(Beginning of Entries shown)

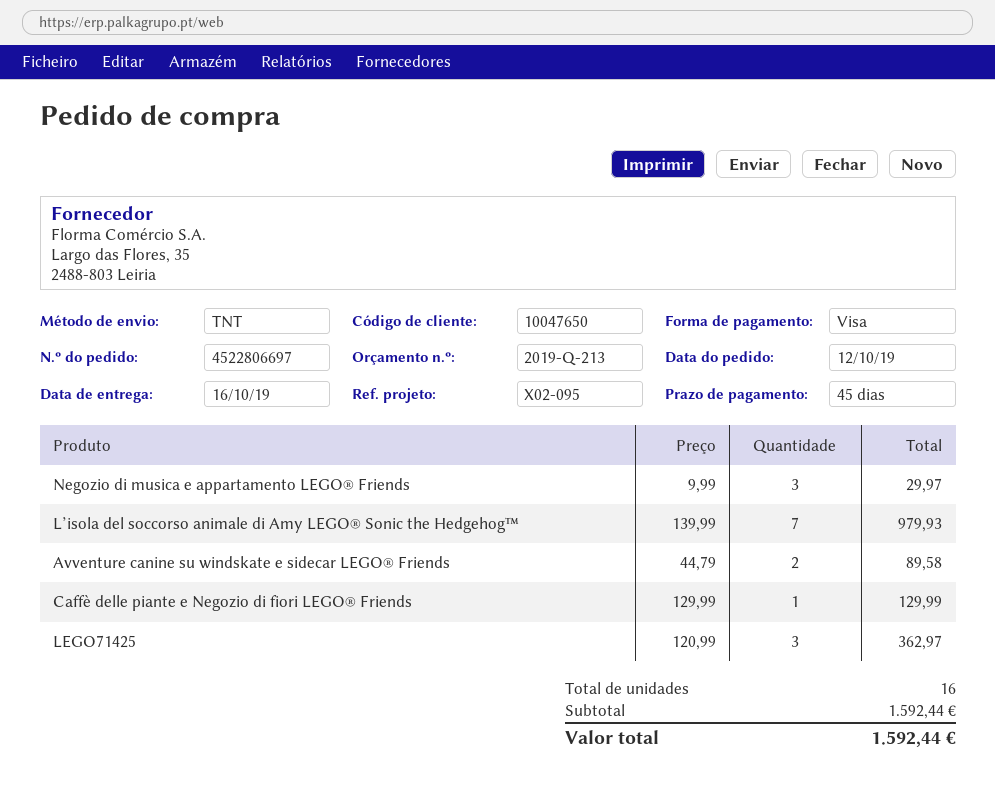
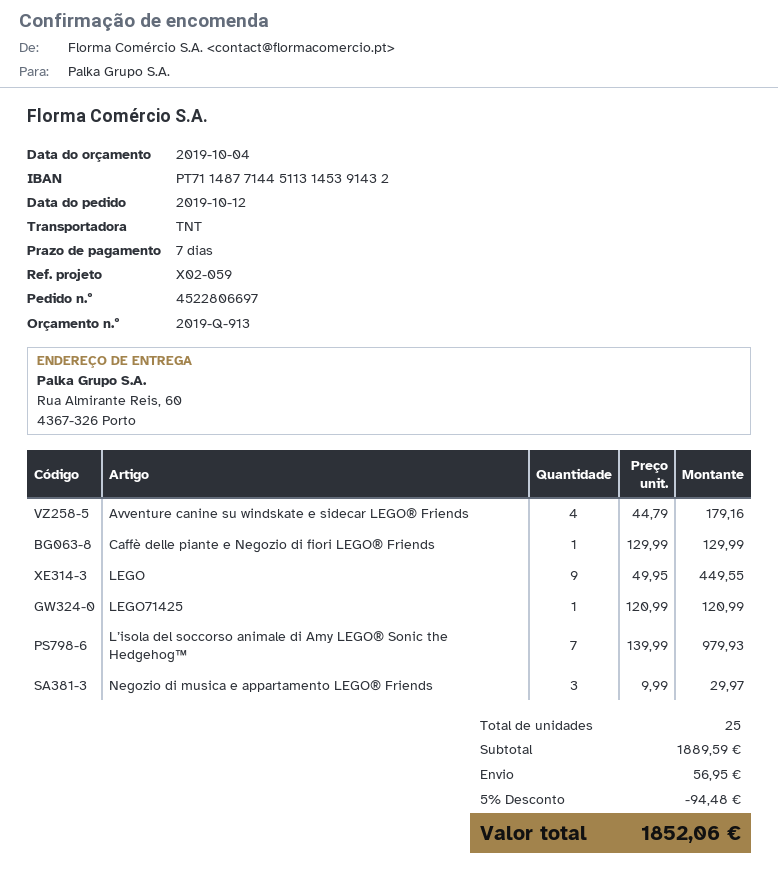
quote number: 2019-Q-213 -> 2019-Q-913
payment terms: 45 days -> 7 days
reference: X02-095 -> X02-059
Avventure canine su windskate e sidecar LEGO® Friends: 2 x 44.79 = 89.58 -> 4 x 44.79 = 179.16
LEGO71425: 3 x 120.99 = 362.97 -> 1 x 120.99 = 120.99
LEGO: none -> 9 x 49.95 = 449.55
total quantity: 16 -> 25
subtotal: 1592.44 -> 1889.59
discount: none -> 5% = 94.48
shipping: none -> 56.95
total: 1592.44 -> 1852.06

(End of Entries shown)

The problem: All entries need repeating exactly, but without the pictures.

Answer for this exercise:
quote number: 2019-Q-213 -> 2019-Q-913
payment terms: 45 days -> 7 days
reference: X02-095 -> X02-059
Avventure canine su windskate e sidecar LEGO® Friends: 2 x 44.79 = 89.58 -> 4 x 44.79 = 179.16
LEGO71425: 3 x 120.99 = 362.97 -> 1 x 120.99 = 120.99
LEGO: none -> 9 x 49.95 = 449.55
total quantity: 16 -> 25
subtotal: 1592.44 -> 1889.59
discount: none -> 5% = 94.48
shipping: none -> 56.95
total: 1592.44 -> 1852.06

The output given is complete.